RECORDS FOR PROCESSING START

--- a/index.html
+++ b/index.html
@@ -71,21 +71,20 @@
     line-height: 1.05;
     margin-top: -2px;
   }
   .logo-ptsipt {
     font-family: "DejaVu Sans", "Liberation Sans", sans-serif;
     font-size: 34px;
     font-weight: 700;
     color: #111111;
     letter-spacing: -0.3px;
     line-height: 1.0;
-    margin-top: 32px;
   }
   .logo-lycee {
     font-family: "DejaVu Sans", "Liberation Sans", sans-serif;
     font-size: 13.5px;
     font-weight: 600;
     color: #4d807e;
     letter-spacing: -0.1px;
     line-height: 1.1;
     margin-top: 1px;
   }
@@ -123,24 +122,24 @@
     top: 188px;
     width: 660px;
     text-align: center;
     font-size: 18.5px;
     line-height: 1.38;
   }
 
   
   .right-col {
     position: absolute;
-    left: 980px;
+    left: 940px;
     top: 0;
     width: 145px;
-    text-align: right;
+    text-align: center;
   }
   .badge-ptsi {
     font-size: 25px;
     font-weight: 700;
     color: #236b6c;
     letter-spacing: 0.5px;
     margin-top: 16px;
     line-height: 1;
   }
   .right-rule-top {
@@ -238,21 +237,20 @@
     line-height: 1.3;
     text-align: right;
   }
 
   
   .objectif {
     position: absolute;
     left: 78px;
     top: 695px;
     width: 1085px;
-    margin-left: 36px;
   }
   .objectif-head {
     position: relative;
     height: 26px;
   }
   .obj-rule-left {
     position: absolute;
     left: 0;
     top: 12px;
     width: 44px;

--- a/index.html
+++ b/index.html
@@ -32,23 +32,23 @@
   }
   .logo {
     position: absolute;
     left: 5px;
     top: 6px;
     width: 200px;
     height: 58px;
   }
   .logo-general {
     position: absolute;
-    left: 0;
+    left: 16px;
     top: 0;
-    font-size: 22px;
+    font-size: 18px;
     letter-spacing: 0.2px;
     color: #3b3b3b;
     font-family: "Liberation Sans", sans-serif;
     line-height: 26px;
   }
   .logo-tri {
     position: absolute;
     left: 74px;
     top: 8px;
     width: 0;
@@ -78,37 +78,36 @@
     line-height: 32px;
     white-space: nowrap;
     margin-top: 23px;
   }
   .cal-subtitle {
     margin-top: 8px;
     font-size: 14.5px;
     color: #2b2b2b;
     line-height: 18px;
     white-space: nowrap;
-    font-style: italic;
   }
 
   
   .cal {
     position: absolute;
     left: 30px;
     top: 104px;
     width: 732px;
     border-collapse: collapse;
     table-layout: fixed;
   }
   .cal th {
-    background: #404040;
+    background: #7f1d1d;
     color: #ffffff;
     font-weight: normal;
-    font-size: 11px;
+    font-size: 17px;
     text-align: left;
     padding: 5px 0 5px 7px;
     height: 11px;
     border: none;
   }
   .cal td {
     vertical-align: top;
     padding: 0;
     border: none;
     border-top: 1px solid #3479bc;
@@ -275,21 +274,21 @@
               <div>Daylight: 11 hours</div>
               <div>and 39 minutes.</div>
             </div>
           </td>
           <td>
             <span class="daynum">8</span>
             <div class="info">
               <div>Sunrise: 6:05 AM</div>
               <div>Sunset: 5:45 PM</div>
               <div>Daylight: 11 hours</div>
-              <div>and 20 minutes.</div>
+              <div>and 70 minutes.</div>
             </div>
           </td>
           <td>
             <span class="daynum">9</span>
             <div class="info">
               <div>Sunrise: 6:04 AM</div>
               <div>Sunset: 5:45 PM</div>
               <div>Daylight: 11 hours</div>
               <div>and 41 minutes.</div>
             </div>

RECORDS FOR PROCESSING END
RECORDS FOR PROCESSING START

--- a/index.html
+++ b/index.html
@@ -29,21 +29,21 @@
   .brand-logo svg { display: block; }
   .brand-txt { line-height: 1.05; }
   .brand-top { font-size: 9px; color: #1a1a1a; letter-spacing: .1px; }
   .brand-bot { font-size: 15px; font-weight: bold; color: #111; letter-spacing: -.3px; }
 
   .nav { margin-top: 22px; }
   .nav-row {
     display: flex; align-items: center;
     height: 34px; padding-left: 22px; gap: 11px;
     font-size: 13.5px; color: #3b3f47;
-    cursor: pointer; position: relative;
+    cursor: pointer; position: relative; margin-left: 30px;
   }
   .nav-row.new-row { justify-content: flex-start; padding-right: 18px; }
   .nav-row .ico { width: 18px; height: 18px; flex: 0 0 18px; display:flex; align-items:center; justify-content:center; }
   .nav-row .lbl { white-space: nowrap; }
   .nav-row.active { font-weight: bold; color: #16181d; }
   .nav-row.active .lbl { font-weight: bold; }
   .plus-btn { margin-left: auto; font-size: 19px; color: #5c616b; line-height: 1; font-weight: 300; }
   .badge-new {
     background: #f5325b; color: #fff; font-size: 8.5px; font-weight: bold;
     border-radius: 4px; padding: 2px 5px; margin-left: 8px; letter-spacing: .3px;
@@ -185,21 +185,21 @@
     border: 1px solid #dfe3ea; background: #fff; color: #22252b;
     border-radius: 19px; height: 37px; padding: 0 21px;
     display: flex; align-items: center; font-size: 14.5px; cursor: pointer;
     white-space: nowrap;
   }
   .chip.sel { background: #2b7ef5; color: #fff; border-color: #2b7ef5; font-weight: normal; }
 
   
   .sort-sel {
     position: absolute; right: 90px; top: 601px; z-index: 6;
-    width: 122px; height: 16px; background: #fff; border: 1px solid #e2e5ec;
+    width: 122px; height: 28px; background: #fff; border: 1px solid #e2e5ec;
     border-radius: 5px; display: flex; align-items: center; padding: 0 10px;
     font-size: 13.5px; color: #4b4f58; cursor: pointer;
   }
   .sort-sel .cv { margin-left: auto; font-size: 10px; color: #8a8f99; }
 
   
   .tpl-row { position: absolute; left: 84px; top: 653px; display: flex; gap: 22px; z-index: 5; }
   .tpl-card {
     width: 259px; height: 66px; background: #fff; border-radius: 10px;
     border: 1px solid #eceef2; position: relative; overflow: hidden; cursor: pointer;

RECORDS FOR PROCESSING END
RECORDS FOR PROCESSING START

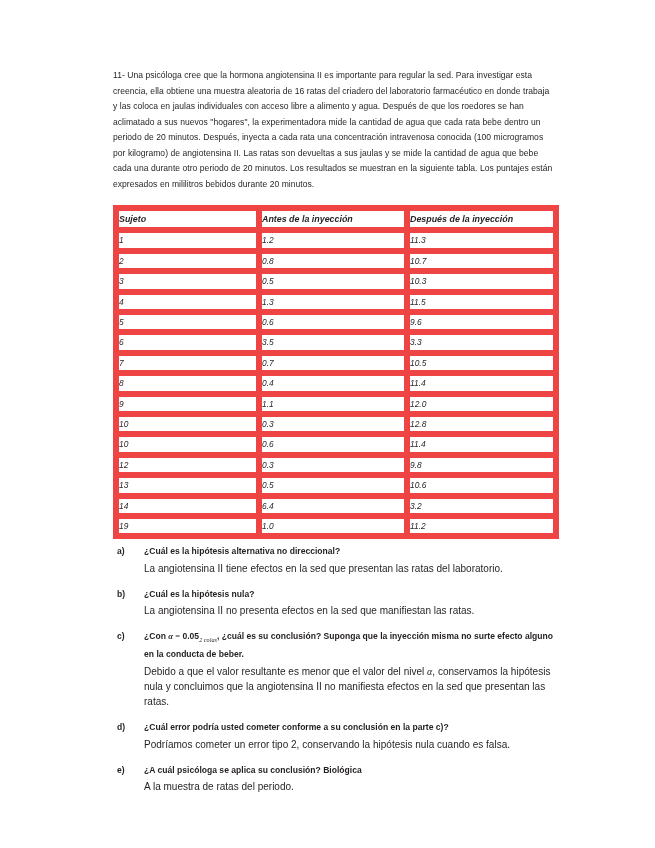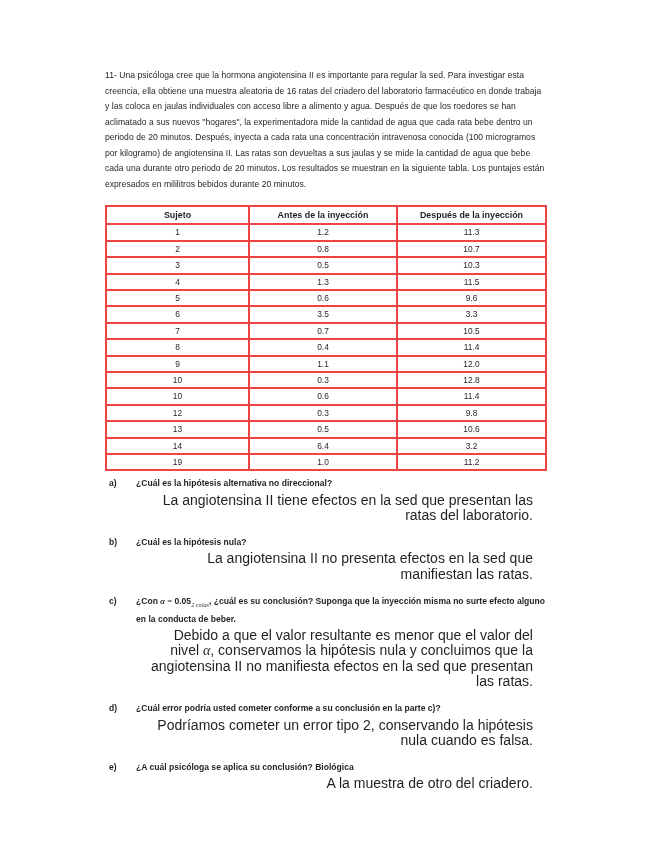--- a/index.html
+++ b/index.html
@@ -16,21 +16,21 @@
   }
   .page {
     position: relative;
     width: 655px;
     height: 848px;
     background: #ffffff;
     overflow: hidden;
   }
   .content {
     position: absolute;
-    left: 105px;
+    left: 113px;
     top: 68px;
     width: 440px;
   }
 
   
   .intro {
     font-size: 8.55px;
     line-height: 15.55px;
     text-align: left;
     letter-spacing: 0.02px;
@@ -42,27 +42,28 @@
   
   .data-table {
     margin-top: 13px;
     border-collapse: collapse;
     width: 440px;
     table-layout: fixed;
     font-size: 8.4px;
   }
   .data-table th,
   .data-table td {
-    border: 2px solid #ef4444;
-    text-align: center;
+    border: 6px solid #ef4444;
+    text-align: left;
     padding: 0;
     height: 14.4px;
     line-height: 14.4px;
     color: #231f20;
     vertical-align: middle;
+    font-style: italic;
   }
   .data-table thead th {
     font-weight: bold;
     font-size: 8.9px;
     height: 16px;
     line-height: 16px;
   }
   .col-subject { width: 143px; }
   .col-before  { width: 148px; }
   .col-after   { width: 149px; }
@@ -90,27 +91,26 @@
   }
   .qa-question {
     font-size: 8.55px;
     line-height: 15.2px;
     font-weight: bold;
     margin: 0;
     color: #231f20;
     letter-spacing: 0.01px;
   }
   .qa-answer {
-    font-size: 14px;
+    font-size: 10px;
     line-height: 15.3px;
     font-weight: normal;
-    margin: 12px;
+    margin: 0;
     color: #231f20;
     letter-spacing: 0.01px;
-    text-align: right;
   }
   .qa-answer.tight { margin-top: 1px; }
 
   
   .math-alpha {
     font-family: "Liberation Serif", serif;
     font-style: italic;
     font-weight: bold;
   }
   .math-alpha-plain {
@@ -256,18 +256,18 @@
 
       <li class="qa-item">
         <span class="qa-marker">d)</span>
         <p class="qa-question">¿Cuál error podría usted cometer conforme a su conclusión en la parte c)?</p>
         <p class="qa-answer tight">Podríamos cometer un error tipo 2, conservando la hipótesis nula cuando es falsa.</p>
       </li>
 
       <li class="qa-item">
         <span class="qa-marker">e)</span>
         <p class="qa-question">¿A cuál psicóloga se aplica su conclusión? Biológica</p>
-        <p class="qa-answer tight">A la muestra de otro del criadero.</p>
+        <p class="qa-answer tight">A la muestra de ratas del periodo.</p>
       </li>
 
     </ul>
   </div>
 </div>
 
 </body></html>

RECORDS FOR PROCESSING END

# WORK REQUIRED:
The answer is the lines above between the line holding "bold; color: #16181d;" and the line holding "border-radius: 4px; padding: 2px", inclusive, each written out exactly, and no others.

# TASK SOLUTION:
   .nav-row.active { font-weight: bold; color: #16181d; }
   .nav-row.active .lbl { font-weight: bold; }
   .plus-btn { margin-left: auto; font-size: 19px; color: #5c616b; line-height: 1; font-weight: 300; }
   .badge-new {
     background: #f5325b; color: #fff; font-size: 8.5px; font-weight: bold;
     border-radius: 4px; padding: 2px 5px; margin-left: 8px; letter-spacing: .3px;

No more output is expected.